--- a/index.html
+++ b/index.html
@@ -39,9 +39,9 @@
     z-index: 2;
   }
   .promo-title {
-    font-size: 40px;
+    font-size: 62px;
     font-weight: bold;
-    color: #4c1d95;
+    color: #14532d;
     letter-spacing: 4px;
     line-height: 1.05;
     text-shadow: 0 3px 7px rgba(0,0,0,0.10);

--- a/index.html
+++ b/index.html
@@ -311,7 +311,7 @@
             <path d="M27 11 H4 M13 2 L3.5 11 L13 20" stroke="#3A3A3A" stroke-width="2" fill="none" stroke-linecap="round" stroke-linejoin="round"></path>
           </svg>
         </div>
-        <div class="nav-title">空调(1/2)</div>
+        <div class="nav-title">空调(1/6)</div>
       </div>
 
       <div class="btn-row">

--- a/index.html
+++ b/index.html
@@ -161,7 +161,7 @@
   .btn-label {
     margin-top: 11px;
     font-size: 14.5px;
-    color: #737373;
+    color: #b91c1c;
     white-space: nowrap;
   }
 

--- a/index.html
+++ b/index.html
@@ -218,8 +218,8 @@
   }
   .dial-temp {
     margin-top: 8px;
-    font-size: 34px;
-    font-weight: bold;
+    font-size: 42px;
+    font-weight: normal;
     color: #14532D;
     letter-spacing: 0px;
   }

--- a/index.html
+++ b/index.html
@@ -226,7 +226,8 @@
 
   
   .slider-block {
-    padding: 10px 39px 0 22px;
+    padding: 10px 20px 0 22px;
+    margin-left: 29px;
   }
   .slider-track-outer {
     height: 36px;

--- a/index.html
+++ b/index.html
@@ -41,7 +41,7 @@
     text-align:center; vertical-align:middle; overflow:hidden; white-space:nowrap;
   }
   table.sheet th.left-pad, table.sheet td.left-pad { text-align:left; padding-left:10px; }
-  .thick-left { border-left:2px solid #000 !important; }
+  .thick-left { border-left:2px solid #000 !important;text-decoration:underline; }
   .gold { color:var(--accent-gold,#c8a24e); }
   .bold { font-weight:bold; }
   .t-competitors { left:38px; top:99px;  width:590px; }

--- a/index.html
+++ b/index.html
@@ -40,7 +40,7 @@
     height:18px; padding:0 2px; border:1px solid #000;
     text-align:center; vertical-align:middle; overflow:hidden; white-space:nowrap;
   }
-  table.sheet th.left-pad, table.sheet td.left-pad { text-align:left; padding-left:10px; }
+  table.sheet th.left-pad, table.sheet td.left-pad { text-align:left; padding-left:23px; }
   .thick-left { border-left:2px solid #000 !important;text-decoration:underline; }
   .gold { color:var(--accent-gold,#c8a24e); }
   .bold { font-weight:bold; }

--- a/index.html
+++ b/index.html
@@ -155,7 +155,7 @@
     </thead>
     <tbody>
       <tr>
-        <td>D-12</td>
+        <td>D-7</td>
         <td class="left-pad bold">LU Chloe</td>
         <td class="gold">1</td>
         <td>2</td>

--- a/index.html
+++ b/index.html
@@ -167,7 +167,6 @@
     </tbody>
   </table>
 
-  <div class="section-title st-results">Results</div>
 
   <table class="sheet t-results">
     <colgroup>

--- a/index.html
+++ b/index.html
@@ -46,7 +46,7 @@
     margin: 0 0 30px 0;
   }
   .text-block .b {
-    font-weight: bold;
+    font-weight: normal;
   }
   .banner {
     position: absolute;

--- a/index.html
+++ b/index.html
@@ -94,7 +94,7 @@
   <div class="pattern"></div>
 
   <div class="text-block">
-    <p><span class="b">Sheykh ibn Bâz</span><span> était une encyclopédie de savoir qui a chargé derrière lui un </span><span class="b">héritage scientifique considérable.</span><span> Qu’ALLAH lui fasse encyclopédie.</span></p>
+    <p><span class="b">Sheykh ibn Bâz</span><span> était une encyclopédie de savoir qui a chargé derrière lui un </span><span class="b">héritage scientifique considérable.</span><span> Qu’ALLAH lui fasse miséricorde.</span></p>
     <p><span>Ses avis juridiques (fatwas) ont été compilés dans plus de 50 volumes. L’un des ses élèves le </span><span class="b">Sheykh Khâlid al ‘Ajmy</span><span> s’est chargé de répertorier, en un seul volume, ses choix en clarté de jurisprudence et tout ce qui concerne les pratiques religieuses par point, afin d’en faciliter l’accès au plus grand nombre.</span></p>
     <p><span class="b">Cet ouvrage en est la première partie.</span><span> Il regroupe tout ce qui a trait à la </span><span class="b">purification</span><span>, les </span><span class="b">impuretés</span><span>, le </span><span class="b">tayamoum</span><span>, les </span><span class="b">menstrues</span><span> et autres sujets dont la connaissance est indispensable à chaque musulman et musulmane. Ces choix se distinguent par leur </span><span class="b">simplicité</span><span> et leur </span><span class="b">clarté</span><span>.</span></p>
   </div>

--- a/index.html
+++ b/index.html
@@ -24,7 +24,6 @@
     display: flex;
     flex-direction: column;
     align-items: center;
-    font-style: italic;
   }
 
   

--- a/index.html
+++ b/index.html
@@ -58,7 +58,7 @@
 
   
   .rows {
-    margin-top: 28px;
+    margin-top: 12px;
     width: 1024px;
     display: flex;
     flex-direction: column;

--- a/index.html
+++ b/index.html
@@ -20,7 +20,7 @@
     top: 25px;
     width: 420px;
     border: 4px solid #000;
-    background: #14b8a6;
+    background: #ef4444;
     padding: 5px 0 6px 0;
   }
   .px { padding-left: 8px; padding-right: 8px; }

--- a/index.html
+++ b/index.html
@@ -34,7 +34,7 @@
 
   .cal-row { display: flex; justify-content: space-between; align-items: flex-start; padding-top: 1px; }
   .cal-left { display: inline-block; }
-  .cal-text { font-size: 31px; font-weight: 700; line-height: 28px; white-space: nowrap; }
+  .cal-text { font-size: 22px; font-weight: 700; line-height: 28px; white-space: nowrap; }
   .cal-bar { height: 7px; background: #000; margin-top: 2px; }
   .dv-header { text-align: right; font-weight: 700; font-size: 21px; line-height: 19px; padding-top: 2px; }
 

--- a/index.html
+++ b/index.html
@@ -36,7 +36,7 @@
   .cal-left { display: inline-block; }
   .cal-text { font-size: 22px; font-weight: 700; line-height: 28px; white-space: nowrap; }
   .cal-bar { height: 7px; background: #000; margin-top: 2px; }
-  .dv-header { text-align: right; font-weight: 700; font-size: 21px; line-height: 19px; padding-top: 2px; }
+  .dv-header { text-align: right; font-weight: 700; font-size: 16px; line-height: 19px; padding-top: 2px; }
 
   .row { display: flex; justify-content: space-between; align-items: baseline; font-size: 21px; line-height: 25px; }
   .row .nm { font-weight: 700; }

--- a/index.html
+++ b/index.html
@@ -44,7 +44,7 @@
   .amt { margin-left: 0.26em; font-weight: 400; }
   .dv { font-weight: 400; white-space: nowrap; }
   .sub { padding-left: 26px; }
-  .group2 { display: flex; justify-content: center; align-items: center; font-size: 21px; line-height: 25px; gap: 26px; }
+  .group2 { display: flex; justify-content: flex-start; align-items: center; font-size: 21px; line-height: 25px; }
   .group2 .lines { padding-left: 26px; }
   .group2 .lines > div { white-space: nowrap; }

■ **WHAT YOU NEED TO DO**
Emit the full listing verbatim.

■ **EXERCISE RESPONSE**
--- a/index.html
+++ b/index.html
@@ -39,9 +39,9 @@
     z-index: 2;
   }
   .promo-title {
-    font-size: 40px;
+    font-size: 62px;
     font-weight: bold;
-    color: #4c1d95;
+    color: #14532d;
     letter-spacing: 4px;
     line-height: 1.05;
     text-shadow: 0 3px 7px rgba(0,0,0,0.10);

--- a/index.html
+++ b/index.html
@@ -311,7 +311,7 @@
             <path d="M27 11 H4 M13 2 L3.5 11 L13 20" stroke="#3A3A3A" stroke-width="2" fill="none" stroke-linecap="round" stroke-linejoin="round"></path>
           </svg>
         </div>
-        <div class="nav-title">空调(1/2)</div>
+        <div class="nav-title">空调(1/6)</div>
       </div>
 
       <div class="btn-row">

--- a/index.html
+++ b/index.html
@@ -161,7 +161,7 @@
   .btn-label {
     margin-top: 11px;
     font-size: 14.5px;
-    color: #737373;
+    color: #b91c1c;
     white-space: nowrap;
   }
 

--- a/index.html
+++ b/index.html
@@ -218,8 +218,8 @@
   }
   .dial-temp {
     margin-top: 8px;
-    font-size: 34px;
-    font-weight: bold;
+    font-size: 42px;
+    font-weight: normal;
     color: #14532D;
     letter-spacing: 0px;
   }

--- a/index.html
+++ b/index.html
@@ -226,7 +226,8 @@
 
   
   .slider-block {
-    padding: 10px 39px 0 22px;
+    padding: 10px 20px 0 22px;
+    margin-left: 29px;
   }
   .slider-track-outer {
     height: 36px;

--- a/index.html
+++ b/index.html
@@ -41,7 +41,7 @@
     text-align:center; vertical-align:middle; overflow:hidden; white-space:nowrap;
   }
   table.sheet th.left-pad, table.sheet td.left-pad { text-align:left; padding-left:10px; }
-  .thick-left { border-left:2px solid #000 !important; }
+  .thick-left { border-left:2px solid #000 !important;text-decoration:underline; }
   .gold { color:var(--accent-gold,#c8a24e); }
   .bold { font-weight:bold; }
   .t-competitors { left:38px; top:99px;  width:590px; }

--- a/index.html
+++ b/index.html
@@ -40,7 +40,7 @@
     height:18px; padding:0 2px; border:1px solid #000;
     text-align:center; vertical-align:middle; overflow:hidden; white-space:nowrap;
   }
-  table.sheet th.left-pad, table.sheet td.left-pad { text-align:left; padding-left:10px; }
+  table.sheet th.left-pad, table.sheet td.left-pad { text-align:left; padding-left:23px; }
   .thick-left { border-left:2px solid #000 !important;text-decoration:underline; }
   .gold { color:var(--accent-gold,#c8a24e); }
   .bold { font-weight:bold; }

--- a/index.html
+++ b/index.html
@@ -155,7 +155,7 @@
     </thead>
     <tbody>
       <tr>
-        <td>D-12</td>
+        <td>D-7</td>
         <td class="left-pad bold">LU Chloe</td>
         <td class="gold">1</td>
         <td>2</td>

--- a/index.html
+++ b/index.html
@@ -167,7 +167,6 @@
     </tbody>
   </table>
 
-  <div class="section-title st-results">Results</div>
 
   <table class="sheet t-results">
     <colgroup>

--- a/index.html
+++ b/index.html
@@ -46,7 +46,7 @@
     margin: 0 0 30px 0;
   }
   .text-block .b {
-    font-weight: bold;
+    font-weight: normal;
   }
   .banner {
     position: absolute;

--- a/index.html
+++ b/index.html
@@ -94,7 +94,7 @@
   <div class="pattern"></div>
 
   <div class="text-block">
-    <p><span class="b">Sheykh ibn Bâz</span><span> était une encyclopédie de savoir qui a chargé derrière lui un </span><span class="b">héritage scientifique considérable.</span><span> Qu’ALLAH lui fasse encyclopédie.</span></p>
+    <p><span class="b">Sheykh ibn Bâz</span><span> était une encyclopédie de savoir qui a chargé derrière lui un </span><span class="b">héritage scientifique considérable.</span><span> Qu’ALLAH lui fasse miséricorde.</span></p>
     <p><span>Ses avis juridiques (fatwas) ont été compilés dans plus de 50 volumes. L’un des ses élèves le </span><span class="b">Sheykh Khâlid al ‘Ajmy</span><span> s’est chargé de répertorier, en un seul volume, ses choix en clarté de jurisprudence et tout ce qui concerne les pratiques religieuses par point, afin d’en faciliter l’accès au plus grand nombre.</span></p>
     <p><span class="b">Cet ouvrage en est la première partie.</span><span> Il regroupe tout ce qui a trait à la </span><span class="b">purification</span><span>, les </span><span class="b">impuretés</span><span>, le </span><span class="b">tayamoum</span><span>, les </span><span class="b">menstrues</span><span> et autres sujets dont la connaissance est indispensable à chaque musulman et musulmane. Ces choix se distinguent par leur </span><span class="b">simplicité</span><span> et leur </span><span class="b">clarté</span><span>.</span></p>
   </div>

--- a/index.html
+++ b/index.html
@@ -24,7 +24,6 @@
     display: flex;
     flex-direction: column;
     align-items: center;
-    font-style: italic;
   }
 
   

--- a/index.html
+++ b/index.html
@@ -58,7 +58,7 @@
 
   
   .rows {
-    margin-top: 28px;
+    margin-top: 12px;
     width: 1024px;
     display: flex;
     flex-direction: column;

--- a/index.html
+++ b/index.html
@@ -20,7 +20,7 @@
     top: 25px;
     width: 420px;
     border: 4px solid #000;
-    background: #14b8a6;
+    background: #ef4444;
     padding: 5px 0 6px 0;
   }
   .px { padding-left: 8px; padding-right: 8px; }

--- a/index.html
+++ b/index.html
@@ -34,7 +34,7 @@
 
   .cal-row { display: flex; justify-content: space-between; align-items: flex-start; padding-top: 1px; }
   .cal-left { display: inline-block; }
-  .cal-text { font-size: 31px; font-weight: 700; line-height: 28px; white-space: nowrap; }
+  .cal-text { font-size: 22px; font-weight: 700; line-height: 28px; white-space: nowrap; }
   .cal-bar { height: 7px; background: #000; margin-top: 2px; }
   .dv-header { text-align: right; font-weight: 700; font-size: 21px; line-height: 19px; padding-top: 2px; }
 

--- a/index.html
+++ b/index.html
@@ -36,7 +36,7 @@
   .cal-left { display: inline-block; }
   .cal-text { font-size: 22px; font-weight: 700; line-height: 28px; white-space: nowrap; }
   .cal-bar { height: 7px; background: #000; margin-top: 2px; }
-  .dv-header { text-align: right; font-weight: 700; font-size: 21px; line-height: 19px; padding-top: 2px; }
+  .dv-header { text-align: right; font-weight: 700; font-size: 16px; line-height: 19px; padding-top: 2px; }
 
   .row { display: flex; justify-content: space-between; align-items: baseline; font-size: 21px; line-height: 25px; }
   .row .nm { font-weight: 700; }

--- a/index.html
+++ b/index.html
@@ -44,7 +44,7 @@
   .amt { margin-left: 0.26em; font-weight: 400; }
   .dv { font-weight: 400; white-space: nowrap; }
   .sub { padding-left: 26px; }
-  .group2 { display: flex; justify-content: center; align-items: center; font-size: 21px; line-height: 25px; gap: 26px; }
+  .group2 { display: flex; justify-content: flex-start; align-items: center; font-size: 21px; line-height: 25px; }
   .group2 .lines { padding-left: 26px; }
   .group2 .lines > div { white-space: nowrap; }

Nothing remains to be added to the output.